La guerre des vanités

 

Editions Gallimard (11 mars 2010) – 411 pages

 

Présentation de l’éditeur

Tournon, dix mille habitants, petite ville de la vallée du Rhône recroquevillée sur elle-même et balayée par le souffle glacial du mistral. Immobile, presque éteinte. Jusqu’à ce qu’une série de suicides d’adolescents vienne perturber le fragile équilibre de la cité et libérer les vieux démons qui y sommeillent. Le lieutenant Alexandre Korvine est dépêché sur place pour enquêter. Plus habitué à traquer les dealers et à pratiquer des autopsies qu’à fouiller les placards et feuilleter les albums de famille, il entame rapidement une descente aux enfers. Trois jours de chasse à l’homme qui voient la ville mourir à petit feu et entraîner ses enfants dans un processus autodestructeur. Trois jours de chaos au cours desquels Korvine, usé, hanté par son propre passé et au bord de l’explosion, se transforme en missionnaire pour tenter de percer le secret qui ronge les parents des suicidés. Un secret en forme de nature morte, composé de portraits en trompe-l’oeil. Mensonges par omission, suspects commis d’office, vidéos compromettantes et étranges résultats d’analyses médicales. Une guerre que Korvine doit mener seul sans jamais céder un pouce de terrain, quitte à se transformer en bombe humaine au service de la vérité. Là où précisément tout se complique…

Biographie de l’auteur

Marin Ledun est écrivain français né en 1975 à Aubenas, Ardèche.

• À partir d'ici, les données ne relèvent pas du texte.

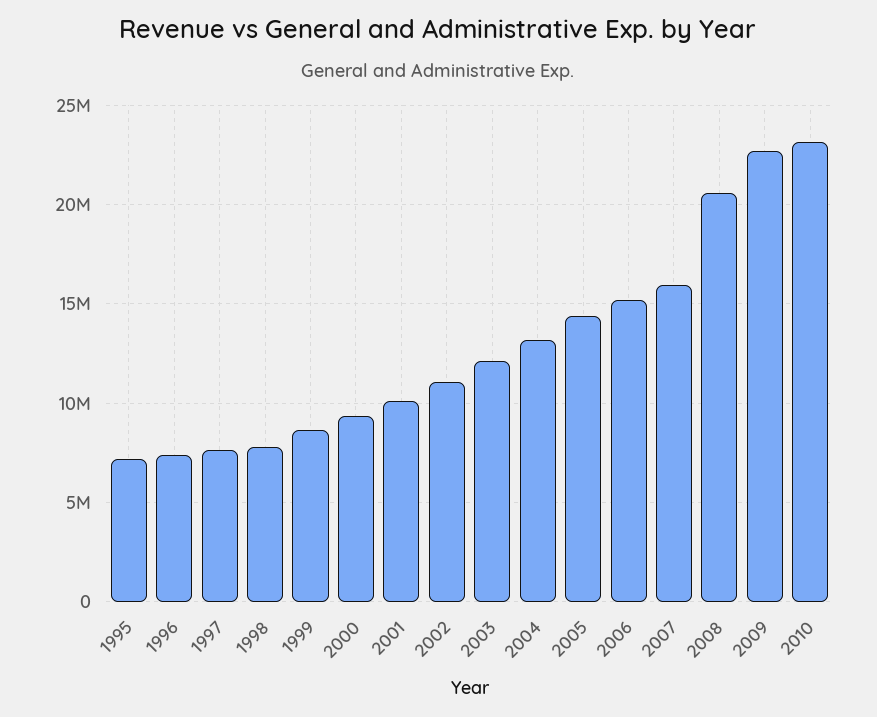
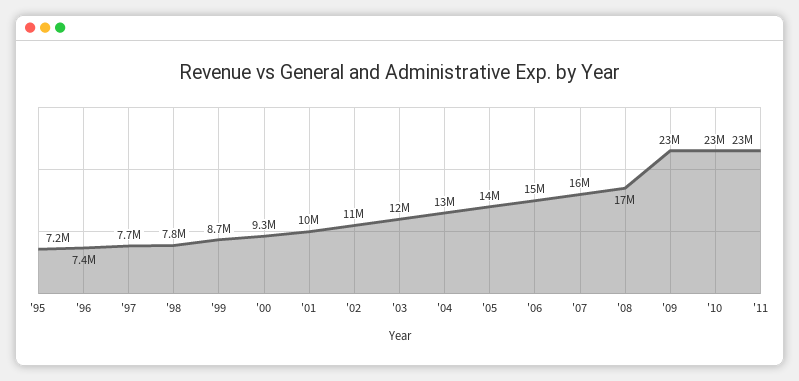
2008: 20500000 -> 17000000
'11: none -> 23000000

Ses romans noirs sont traduits dans plusieurs pays : Les visages écrasés (Trophée 813 du meilleur roman francophone 2011), La Guerre des vanités (Prix Mystère de la critique 2011), Modus Operandi (Prix Plume libre 2008) et Zone Est.

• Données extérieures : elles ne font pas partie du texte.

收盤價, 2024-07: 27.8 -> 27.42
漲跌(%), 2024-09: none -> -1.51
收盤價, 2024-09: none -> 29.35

Il écrit également des pièces radiophoniques pour France Culture et a publié deux essais.

Mon avis

Un roman froid et dur au premier abord. A peine le livre ouvert, on se retrouve confronté à l’horreur pure et simple : les suicides de deux adolescents dès les premières pages, dans des circonstances atroces et incompréhensibles. Suivront alors sept ou huit autres suicides, toujours des enfants.

C’est l’inspecteur Alexandre Korvine qui sera responsable de cette enquête. Usé et fatigué par la dureté de son travail, et face à l’atrocité des faits qui se déroulent dans cette petite ville, il va mener l’enquête avec une frénésie sans pareille.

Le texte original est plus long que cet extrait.